[Input]
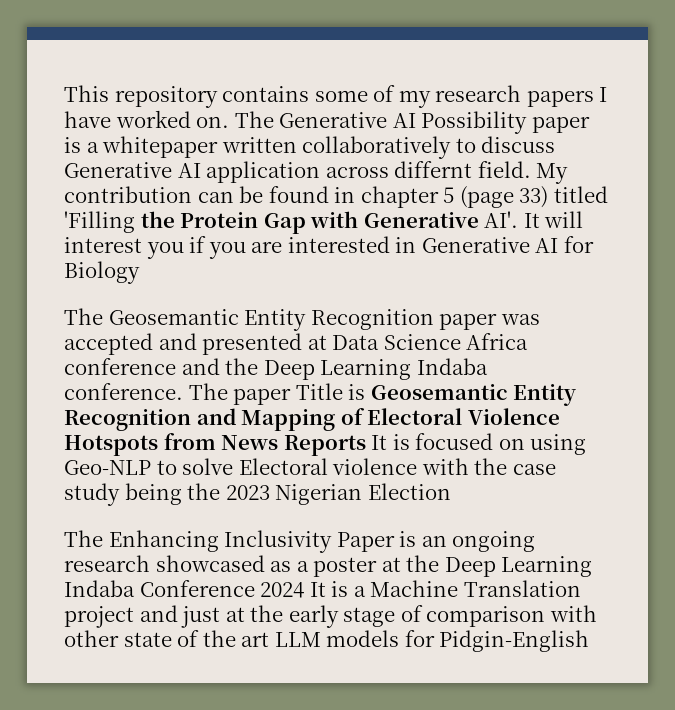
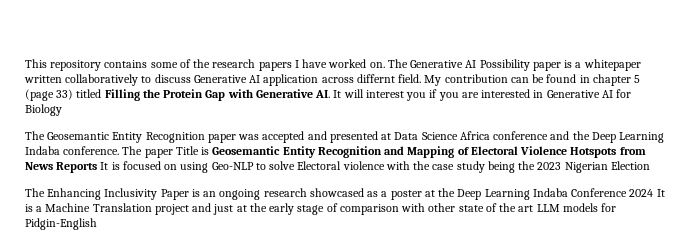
- This repository contains some of my research papers I have worked on.
+ This repository contains some of the research papers I have worked on.
- My contribution can be found in chapter 5 (page 33) titled 'Filling the Protein Gap with Generative AI'. It will interest you if you are interested in Generative AI for Biology
+ My contribution can be found in chapter 5 (page 33) titled Filling the Protein Gap with Generative AI. It will interest you if you are interested in Generative AI for Biology

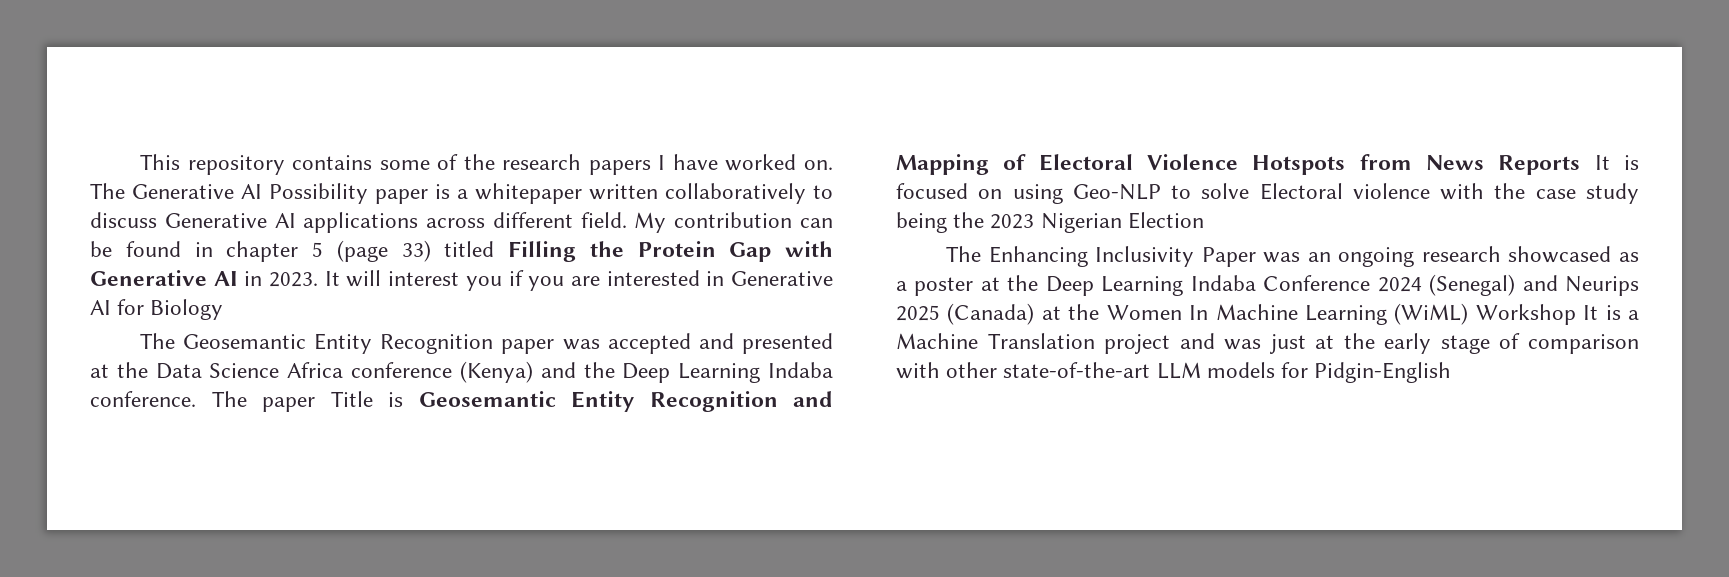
- The Generative AI Possibility paper is a whitepaper written collaboratively to discuss Generative AI application across differnt field.
+ The Generative AI Possibility paper is a whitepaper written collaboratively to discuss Generative AI applications across different field.
- My contribution can be found in chapter 5 (page 33) titled Filling the Protein Gap with Generative AI. It will interest you if you are interested in Generative AI for Biology
+ My contribution can be found in chapter 5 (page 33) titled Filling the Protein Gap with Generative AI in 2023. It will interest you if you are interested in Generative AI for Biology
- The Geosemantic Entity Recognition paper was accepted and presented at Data Science Africa conference and the Deep Learning Indaba conference.
+ The Geosemantic Entity Recognition paper was accepted and presented at the Data Science Africa conference (Kenya) and the Deep Learning Indaba conference.
- The Enhancing Inclusivity Paper is an ongoing research showcased as a poster at the Deep Learning Indaba Conference 2024 It is a Machine Translation project and just at the early stage of comparison with other state of the art LLM models for Pidgin-English
+ The Enhancing Inclusivity Paper was an ongoing research showcased as a poster at the Deep Learning Indaba Conference 2024 (Senegal) and Neurips 2025 (Canada) at the Women In Machine Learning (WiML) Workshop It is a Machine Translation project and was just at the early stage of comparison with other state-of-the-art LLM models for Pidgin-English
[/Input]
— Work order —
Copy every line of the data that carries the word "Science".

— Answer to the exercise —
- The Geosemantic Entity Recognition paper was accepted and presented at Data Science Africa conference and the Deep Learning Indaba conference.
+ The Geosemantic Entity Recognition paper was accepted and presented at the Data Science Africa conference (Kenya) and the Deep Learning Indaba conference.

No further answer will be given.